=== The problem ===
Give the listing back in full, exactly as written, with the pictures removed.

=== Supplied material ===
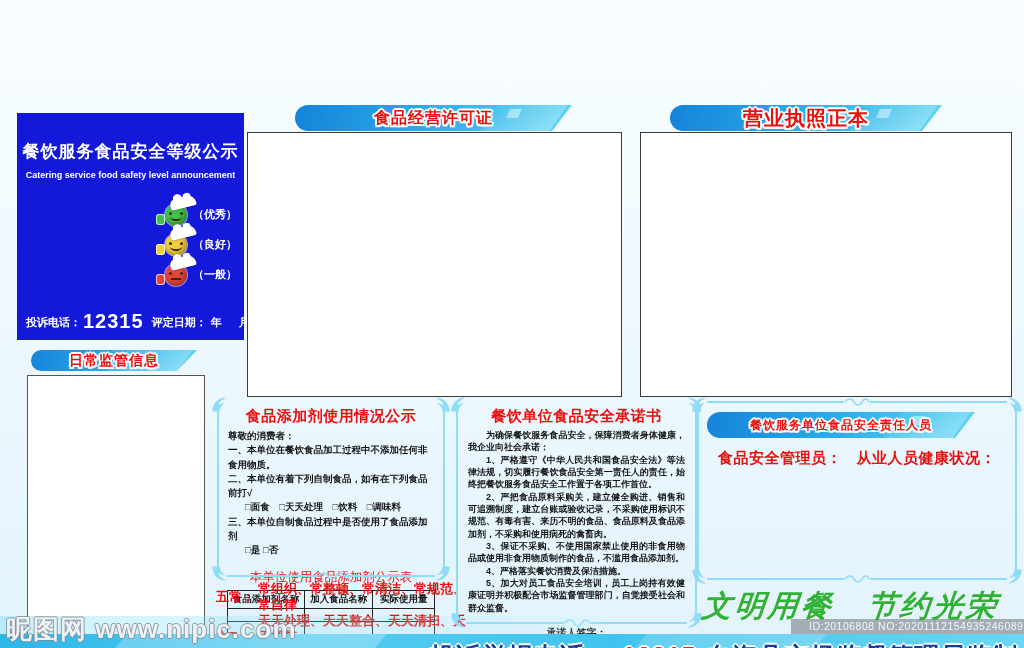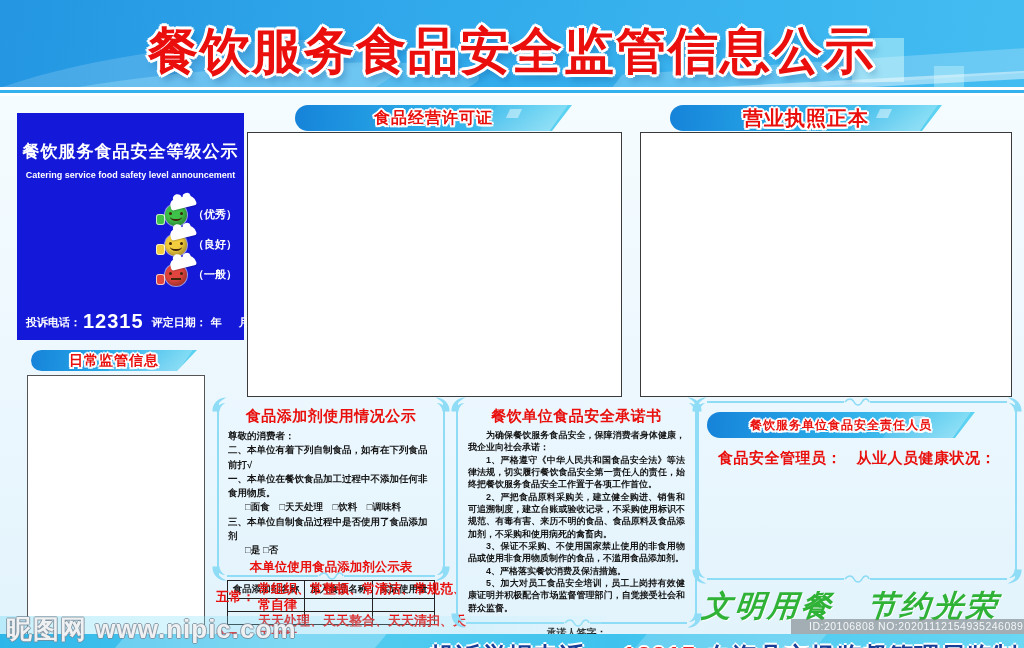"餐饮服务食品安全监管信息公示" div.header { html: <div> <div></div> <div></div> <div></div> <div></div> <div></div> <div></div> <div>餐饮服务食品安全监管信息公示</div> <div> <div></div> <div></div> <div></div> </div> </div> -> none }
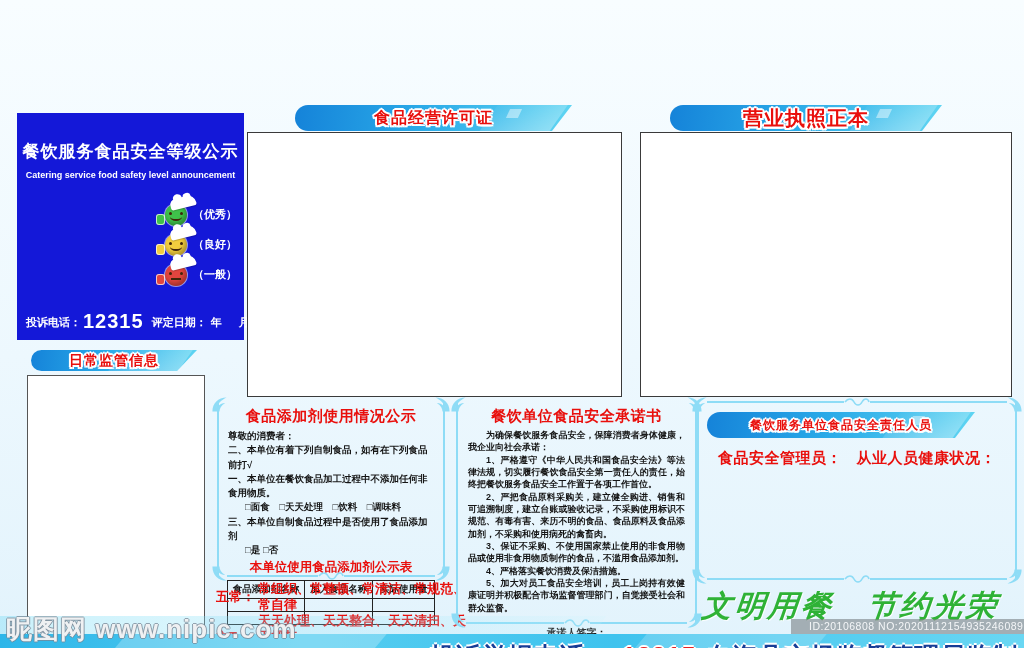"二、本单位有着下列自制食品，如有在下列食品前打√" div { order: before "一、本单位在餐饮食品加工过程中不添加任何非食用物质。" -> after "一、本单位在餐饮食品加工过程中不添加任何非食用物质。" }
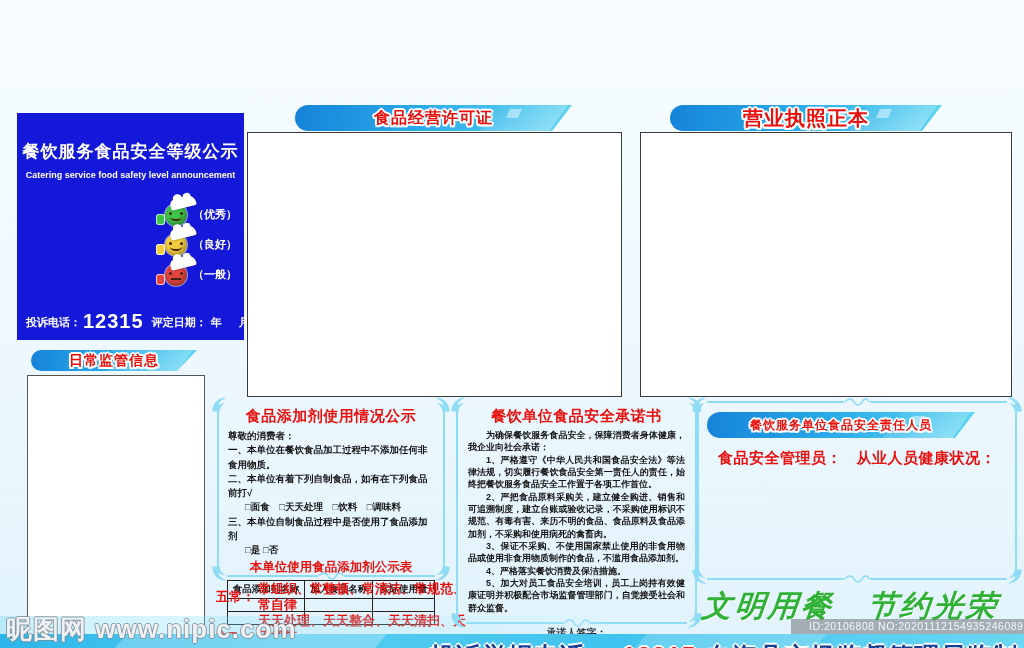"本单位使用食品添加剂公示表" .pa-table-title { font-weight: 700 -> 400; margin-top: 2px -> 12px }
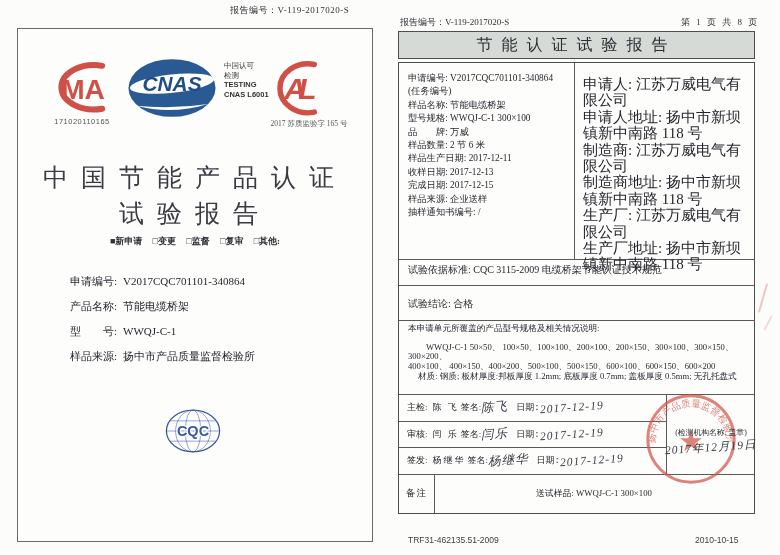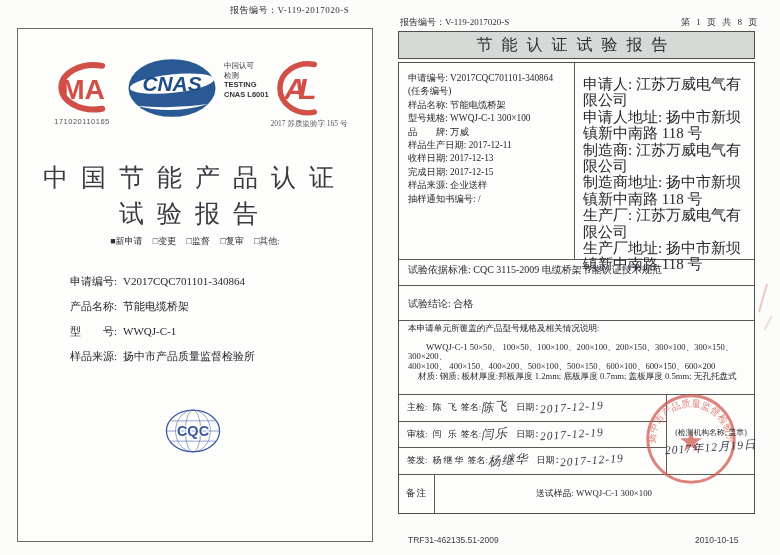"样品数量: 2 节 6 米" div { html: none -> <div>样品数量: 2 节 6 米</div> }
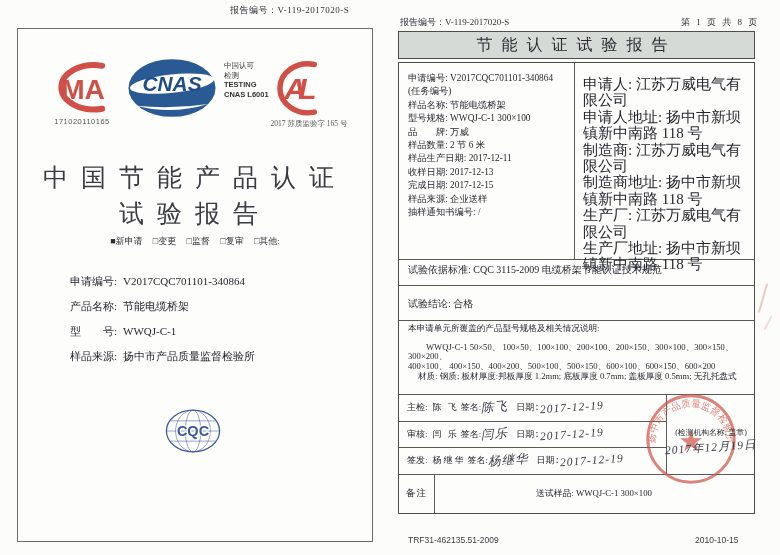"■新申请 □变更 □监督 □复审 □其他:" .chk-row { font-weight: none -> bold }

=== Answer ===
"餐饮服务食品安全监管信息公示" div.header { html: <div> <div></div> <div></div> <div></div> <div></div> <div></div> <div></div> <div>餐饮服务食品安全监管信息公示</div> <div> <div></div> <div></div> <div></div> </div> </div> -> none }
"二、本单位有着下列自制食品，如有在下列食品前打√" div { order: before "一、本单位在餐饮食品加工过程中不添加任何非食用物质。" -> after "一、本单位在餐饮食品加工过程中不添加任何非食用物质。" }
"本单位使用食品添加剂公示表" .pa-table-title { font-weight: 700 -> 400; margin-top: 2px -> 12px }
"样品数量: 2 节 6 米" div { html: none -> <div>样品数量: 2 节 6 米</div> }
"■新申请 □变更 □监督 □复审 □其他:" .chk-row { font-weight: none -> bold }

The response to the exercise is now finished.